START Records provided

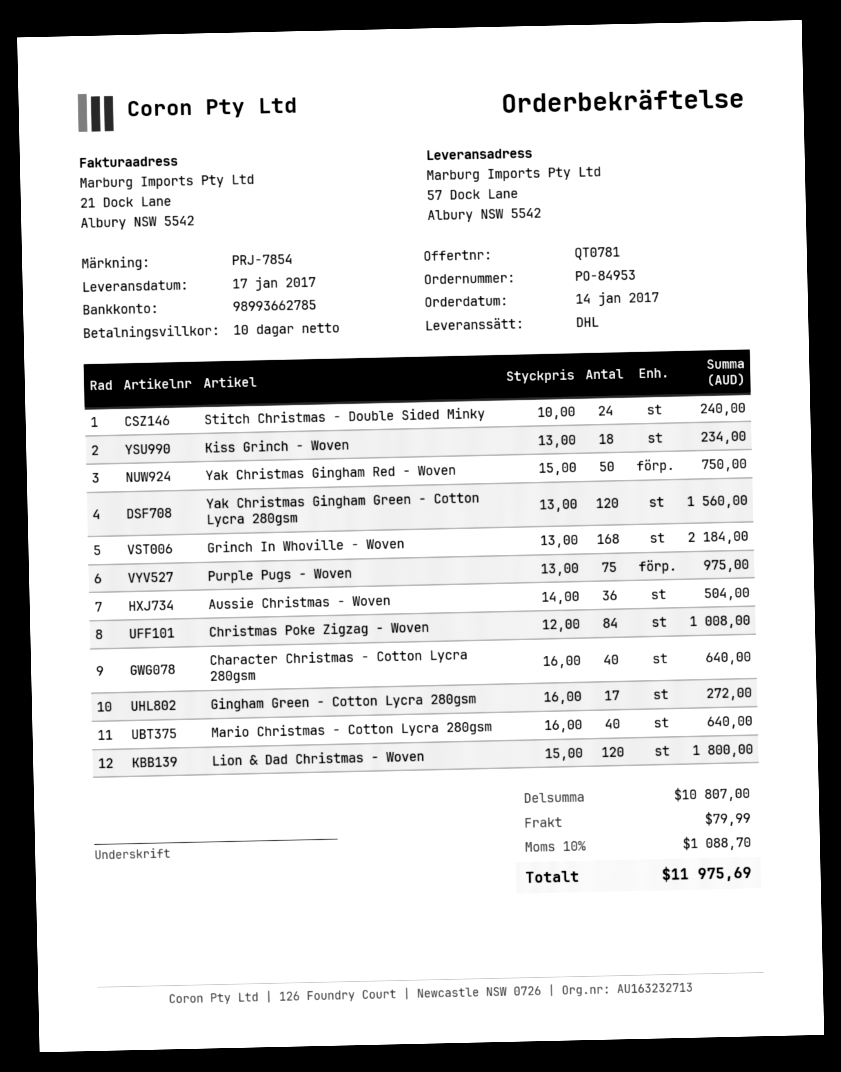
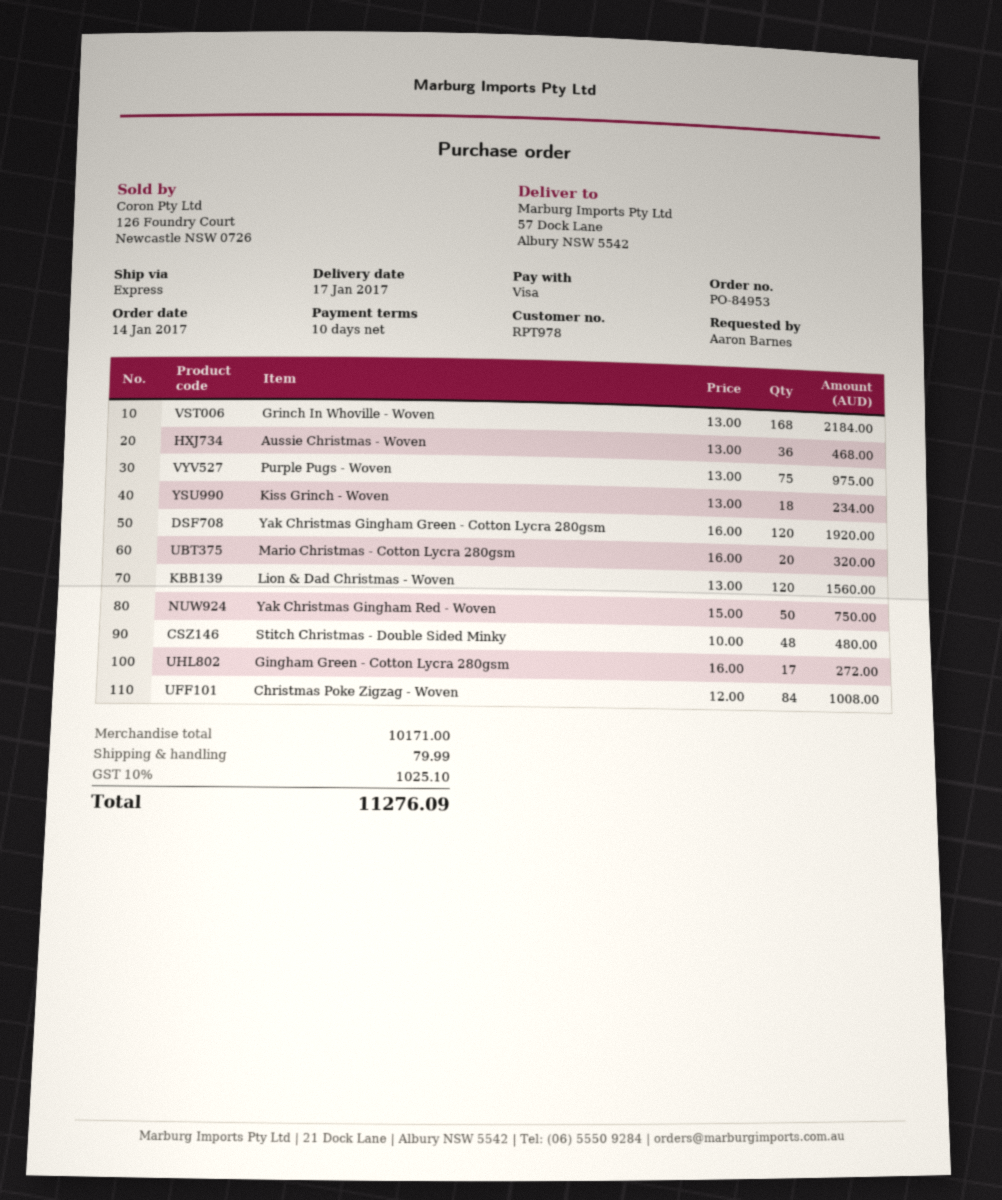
shipping method: DHL -> express
Stitch Christmas - Double Sided Minky: 24 x 10.00 = 240.00 -> 48 x 10.00 = 480.00
Yak Christmas Gingham Green - Cotton Lycra 280gsm: 120 x 13.00 = 1560.00 -> 120 x 16.00 = 1920.00
Aussie Christmas - Woven: 36 x 14.00 = 504.00 -> 36 x 13.00 = 468.00
Character Christmas - Cotton Lycra 280gsm: 40 x 16.00 = 640.00 -> none
Mario Christmas - Cotton Lycra 280gsm: 40 x 16.00 = 640.00 -> 20 x 16.00 = 320.00
Lion & Dad Christmas - Woven: 120 x 15.00 = 1800.00 -> 120 x 13.00 = 1560.00
subtotal: 10807.00 -> 10171.00
tax: 10% = 1088.70 -> 10% = 1025.10
total: 11975.69 -> 11276.09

END Records provided

● **What this task involves**
Could you retype every record exactly, leaving the pictures out?

● **Answer to this problem**
shipping method: DHL -> express
Stitch Christmas - Double Sided Minky: 24 x 10.00 = 240.00 -> 48 x 10.00 = 480.00
Yak Christmas Gingham Green - Cotton Lycra 280gsm: 120 x 13.00 = 1560.00 -> 120 x 16.00 = 1920.00
Aussie Christmas - Woven: 36 x 14.00 = 504.00 -> 36 x 13.00 = 468.00
Character Christmas - Cotton Lycra 280gsm: 40 x 16.00 = 640.00 -> none
Mario Christmas - Cotton Lycra 280gsm: 40 x 16.00 = 640.00 -> 20 x 16.00 = 320.00
Lion & Dad Christmas - Woven: 120 x 15.00 = 1800.00 -> 120 x 13.00 = 1560.00
subtotal: 10807.00 -> 10171.00
tax: 10% = 1088.70 -> 10% = 1025.10
total: 11975.69 -> 11276.09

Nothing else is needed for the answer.